Did he need help? Maybe what I’d reinterpreted as pleasure was actually a monster attacking him. And I was standing here watching. My dick was hardening in my pants, my body heating in inexplicable arousal, while Rowen was begging me to help.
“Rowen?” I called out, not sure what I was hoping for in response. Maybe a request to call the police or some type of explanation. Instead, the tentacles I hadn’t noticed teasing his nipples flicked them as Rowen moaned again.
My dick twitched, clearly reading the action as an impending orgasm. I could only gape in shock and Rowen grunted out a command, “Cum for me.”
The tentacle in his hand pulsed as a white fluid seeped out between his fingers. Rowen’s body twitched and I gasped at how beautiful he looked. I was intruding, not just on some kind of kinky moment, but he hadn’t given me permission to look in his window and watch him get off.

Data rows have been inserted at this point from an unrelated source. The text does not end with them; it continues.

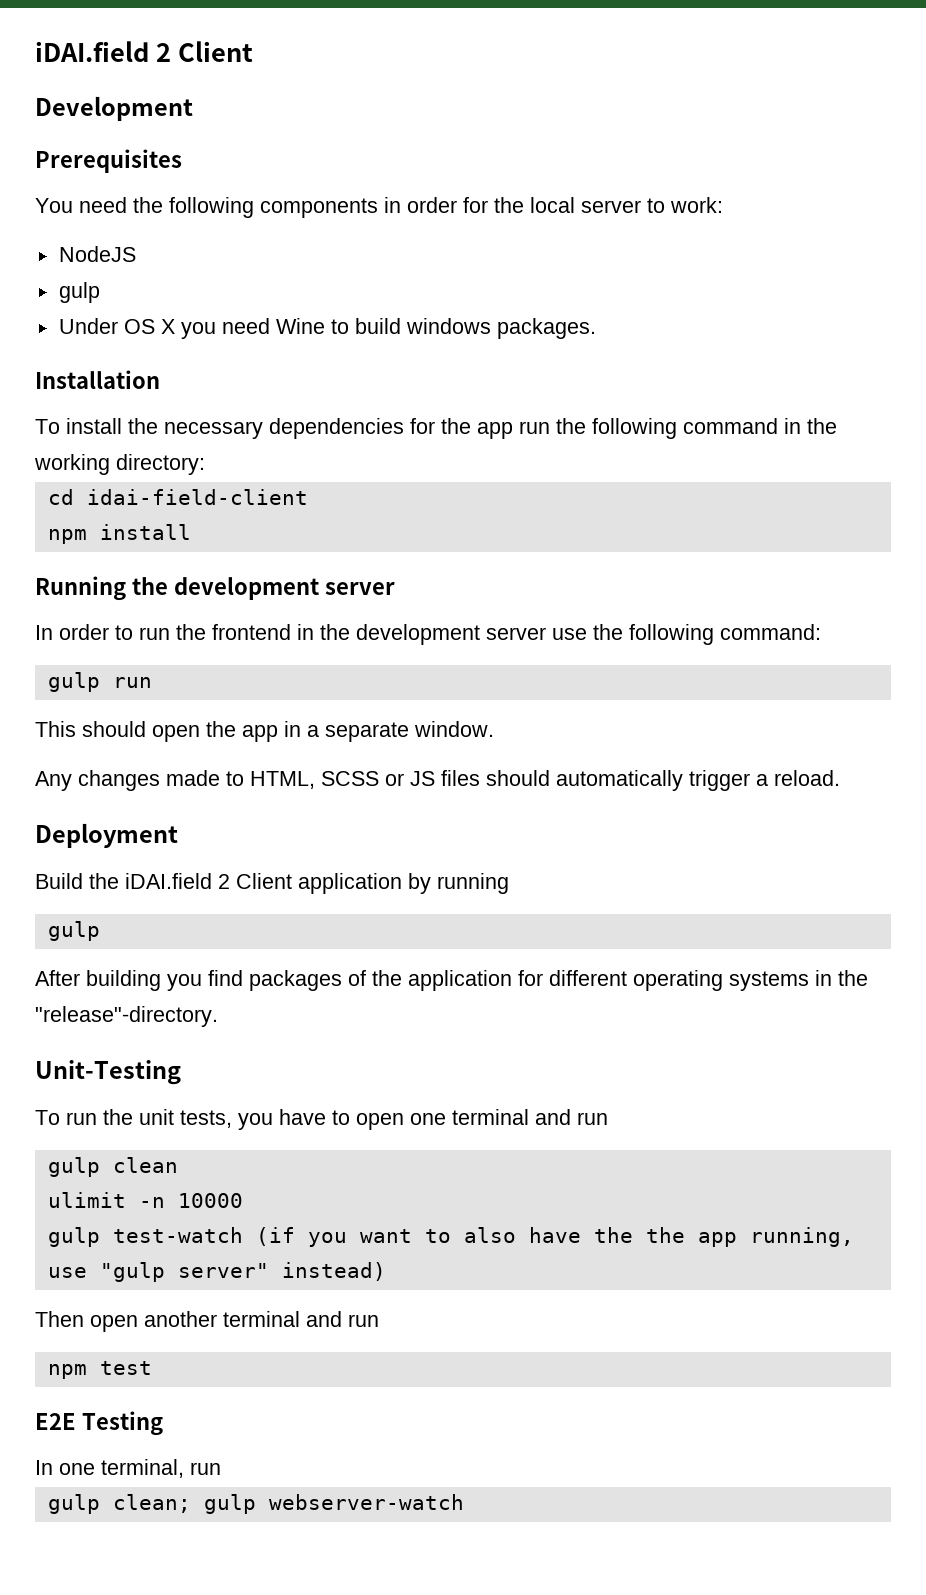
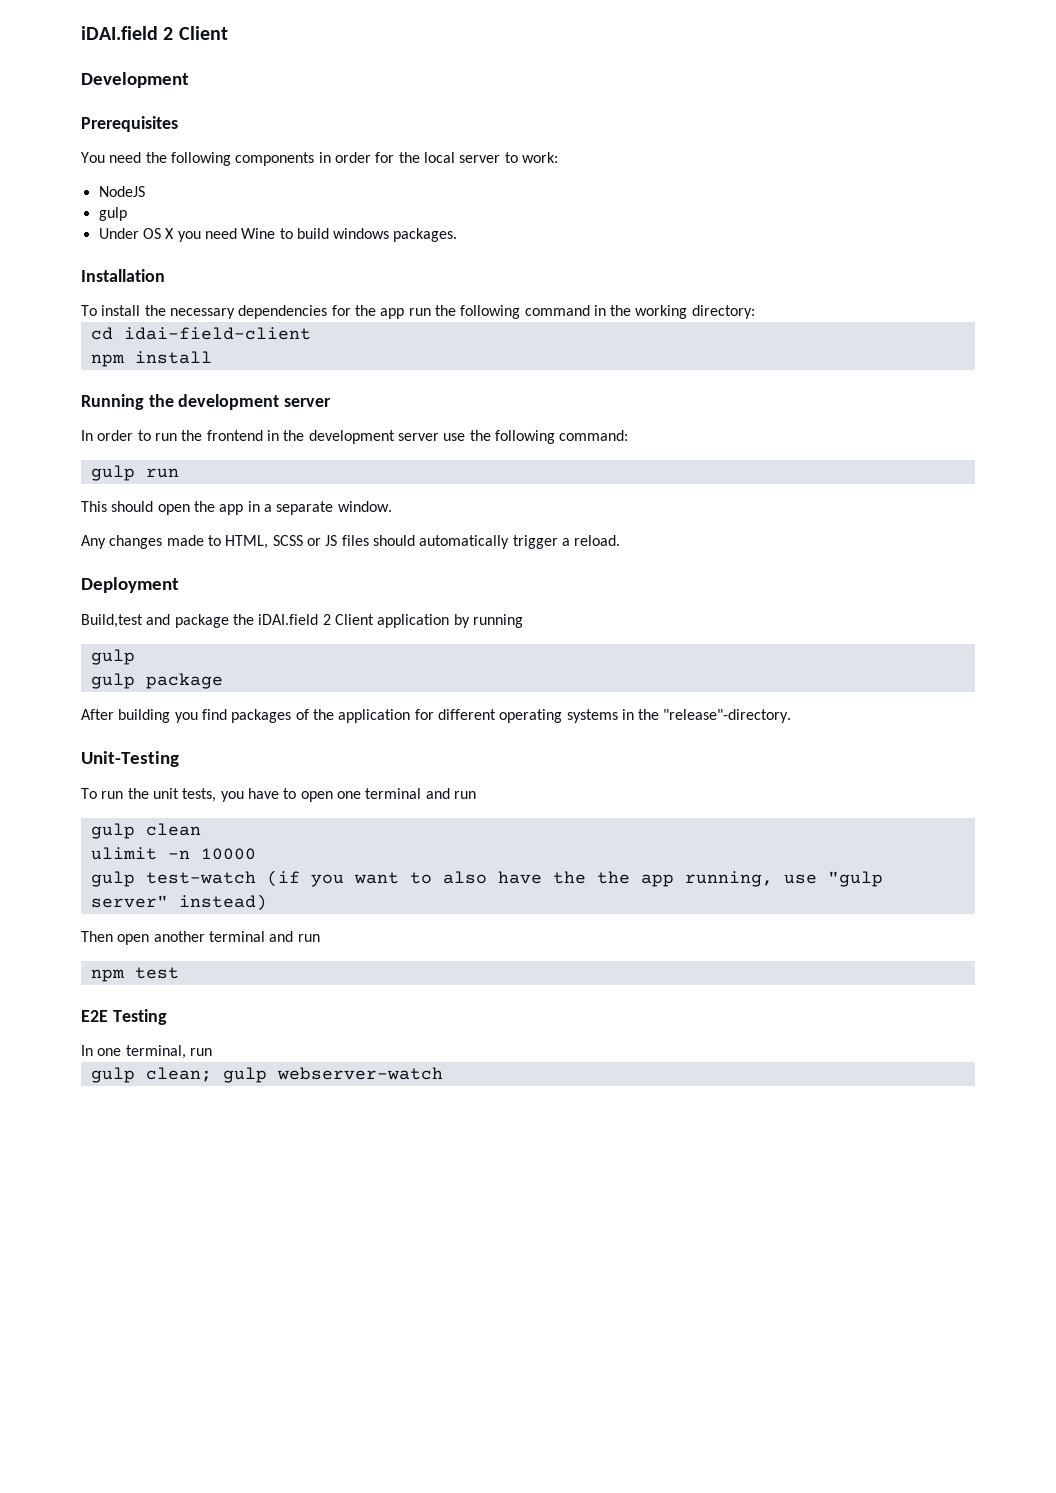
[35,873,83,889] Build -> [81,614,229,628] Build,test and package
(100, 931) none -> [90,673,223,689] // gulp package

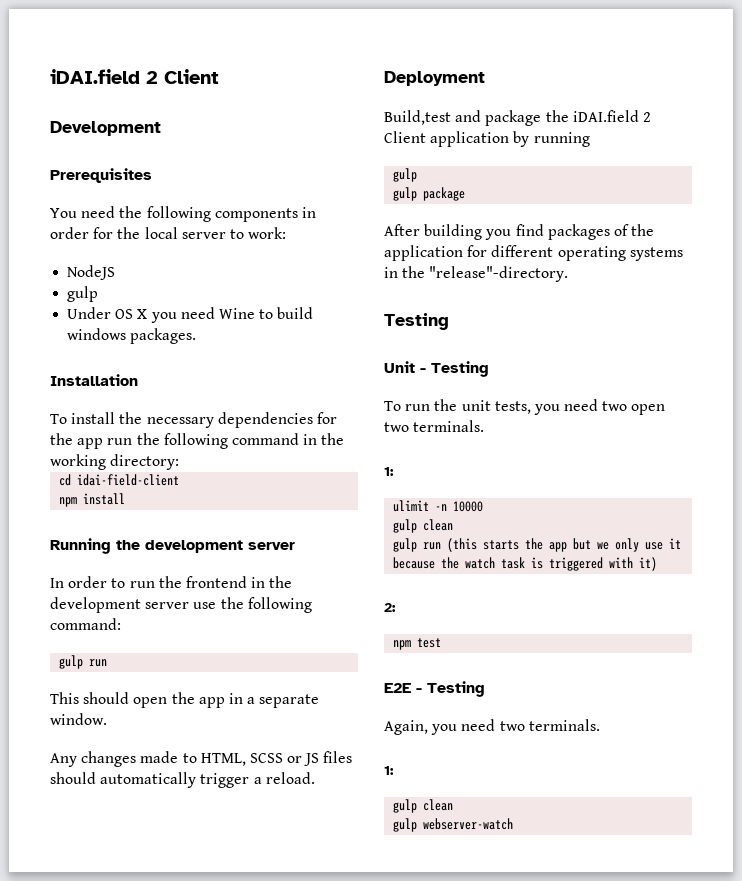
[81,751,179,767] Unit-Testing -> [384,313,449,330] [384,361,489,377] Testing // Unit - Testing
[247,788,476,802] [90,823,201,839] [90,847,256,860] [90,870,883,887] [90,894,267,911] [81,931,320,945] have to open one terminal and run // gulp clean // ulimit -n 10000 // gulp test-watch (if you want to also have the the app running, use "gulp server" instead) // Then open another terminal and run -> [564,399,666,415] [384,420,485,432] [384,467,394,476] [393,500,484,512] [393,519,454,533] [393,538,682,552] [393,557,658,571] [384,603,396,612] need two open two terminals. // 1: // ulimit -n 10000 // gulp clean // gulp run (this starts the app but we only use it because the watch task is triggered with it) // 2:
[112,1009,167,1025] [81,1045,212,1059] [90,1067,212,1083] Testing // In one terminal, run // gulp clean; -> [416,681,485,697] [384,719,600,735] [384,766,394,775] [393,799,454,813] - Testing // Again, you need two terminals. // 1: // gulp clean //

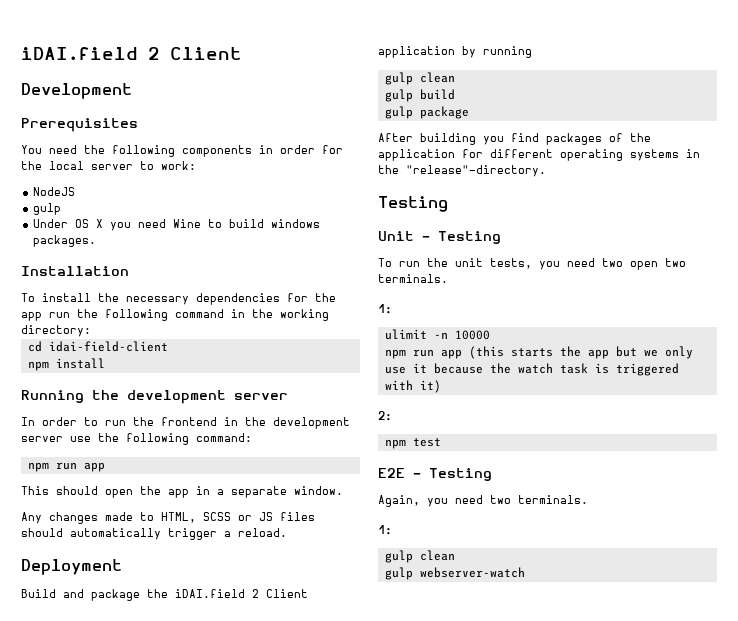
[59,655,108,669] gulp run -> [27,462,105,472] npm run app
[384,110,451,125] Build,test -> [21,589,56,598] Build
(418, 175) none -> [419,72,455,83] [384,89,455,102] clean // gulp build
[393,519,454,533] [393,538,442,552] gulp clean // gulp run -> [384,349,462,359] npm run app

“Fucking fuck,” I muttered, stepping back onto the dock with a stumble. Rowen’s latte spilled over my fingers and I hissed at the slight pain from the hot liquid. Bending to set his cup and my empty on the pier, I stood to run away. “Holy fuck.”

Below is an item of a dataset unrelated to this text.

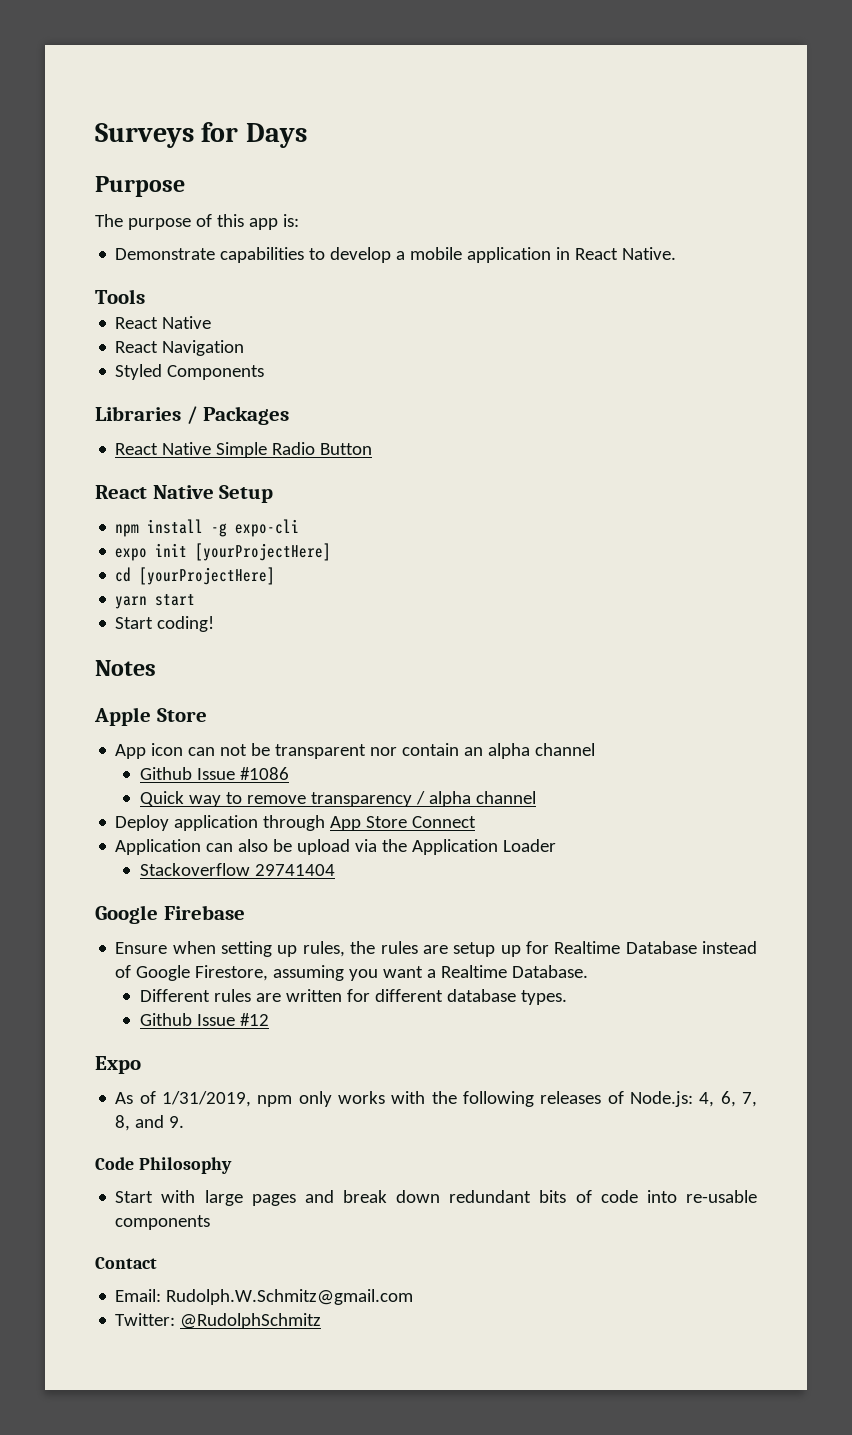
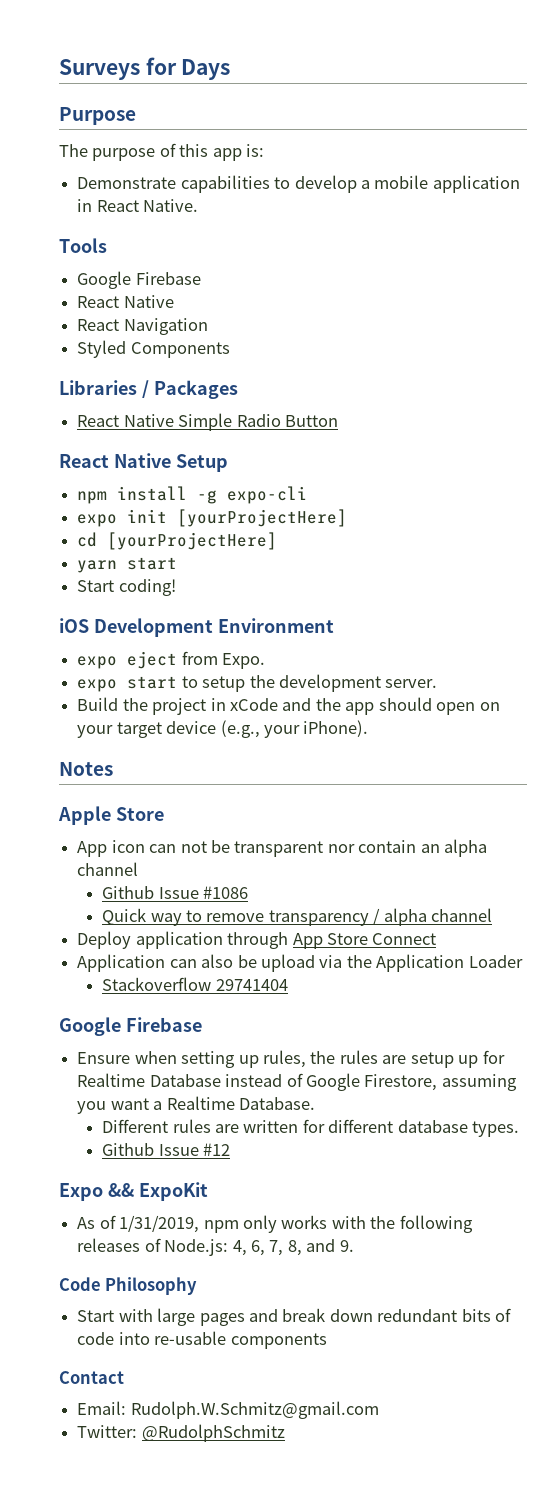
(145, 296) none -> [77,271,201,289] // Google Firebase
(215, 624) none -> [59,618,334,637] [77,651,266,669] [77,674,438,692] [77,697,500,715] [77,720,369,738] // iOS Development Environment // expo eject from Expo. // expo start to setup the development server. // Build the project in xCode and the app should open on your target device (e.g., your iPhone).
(141, 1065) none -> [107,1182,208,1201] && ExpoKit

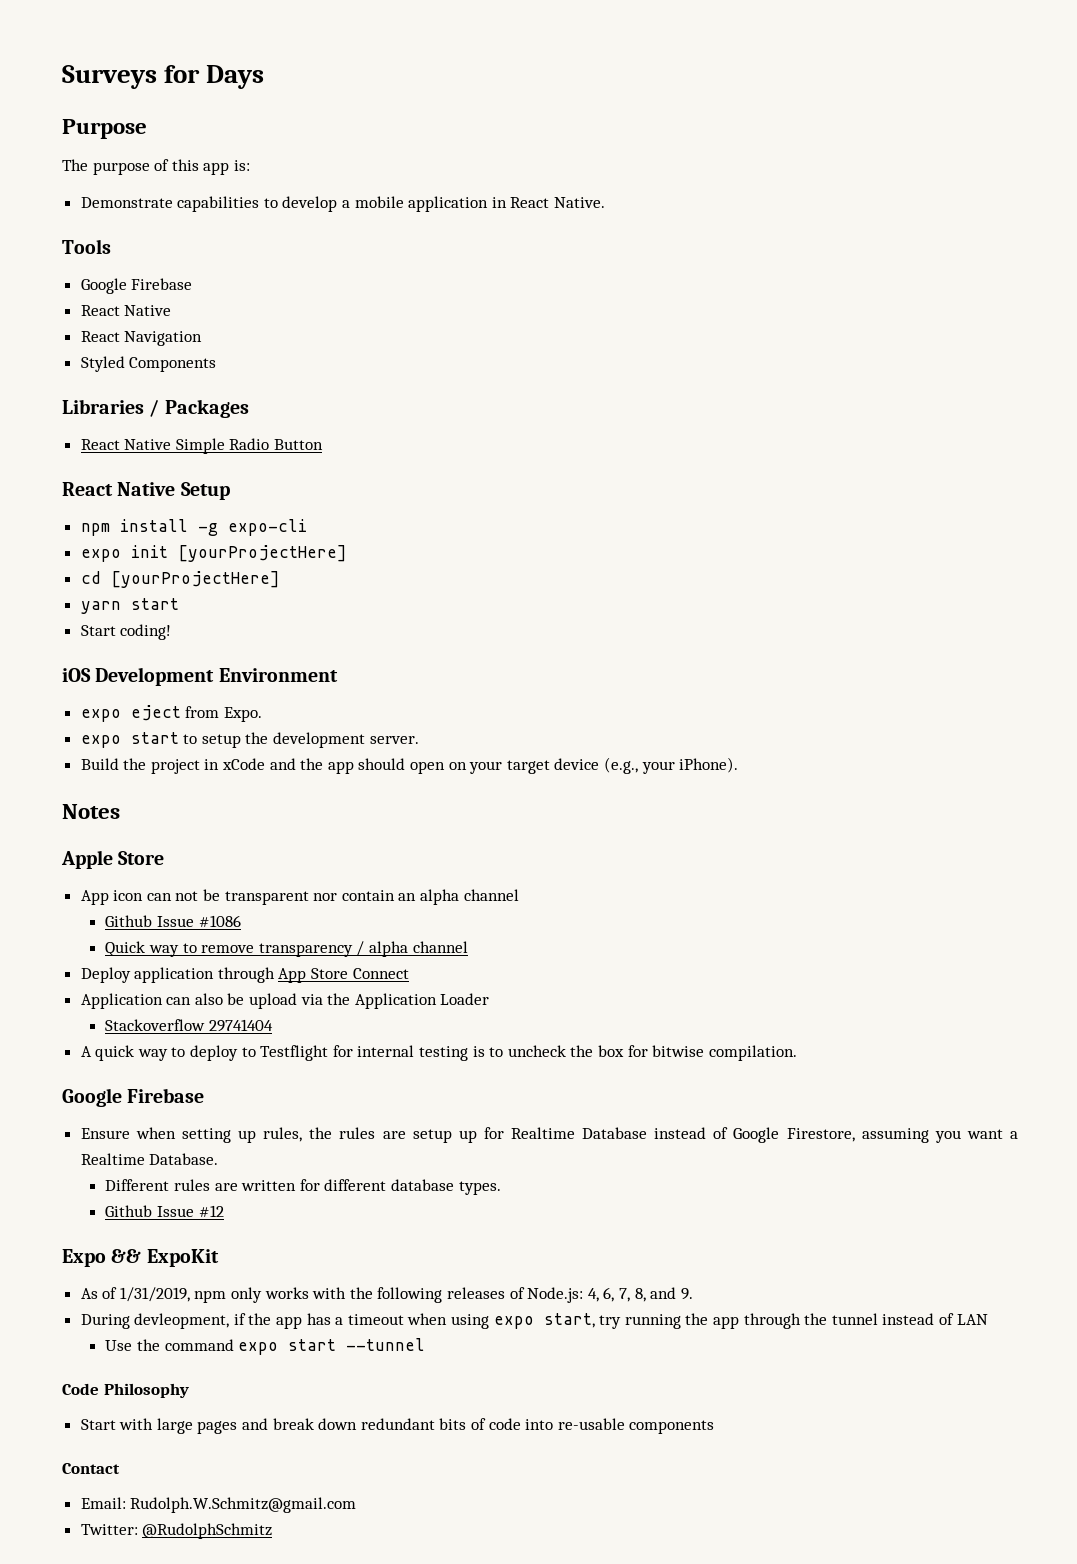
(288, 985) none -> [80,1045,797,1061] // A quick way to deploy to Testflight for internal testing is to uncheck the box for bitwise compilation.
(354, 1246) none -> [80,1313,988,1329] [105,1338,426,1355] // During devleopment, if the app has a timeout when using expo start, try running the app through the tunnel instead of LAN // Use the command expo start --tunnel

“Cam?” I heard distantly, glancing back to find no one there. Rowen hadn’t seen me in the window. He might not have even heard me. I just needed to get out of sight before he came outside.
Making it to the far side of the shop, I heard the sound of bare feet slapping on wooden planks had me turning to find Rowen running up the dock in nothing but a pair of plaid boxers.
“Cam, wait!”
Rowen’s pale skin was on full display, no tentacles in sight, when he caught up to me. My first thought was that he had to be so cold, the temperature hovering around freezing as the sun slowly rose over the lake.
“How are you not shivering?” I asked, not running further because I was worried he’d gotten frostbite or something.
“Can we,” Rowen asked, pausing even though he wasn’t panting like I was. Despite my confused and concerned state, I couldn’t help appreciating his broad shoulders, a smattering of dark red hair across his chest. Rowen was muscled in the way men who used their hands for a living were. His stomach was soft, a happy trail leading to thin fabric, which was his only barrier to the temperature.
Shaking my head, I cleared my wandering thoughts and narrowed my eyes. “Can we do what? Put more clothes on?” I snarked back incredulously.
Rowen rubbed his beard and looked down at my feet. “Can we go inside and talk?”
My head buzzed with overstimulation, so I took stock of my senses. The birds were still chirping, the lake still creating a natural white-noise, and I wanted answers.
“Fine,” I conceded. “But only because I don’t want you to die and come back to haunt me.”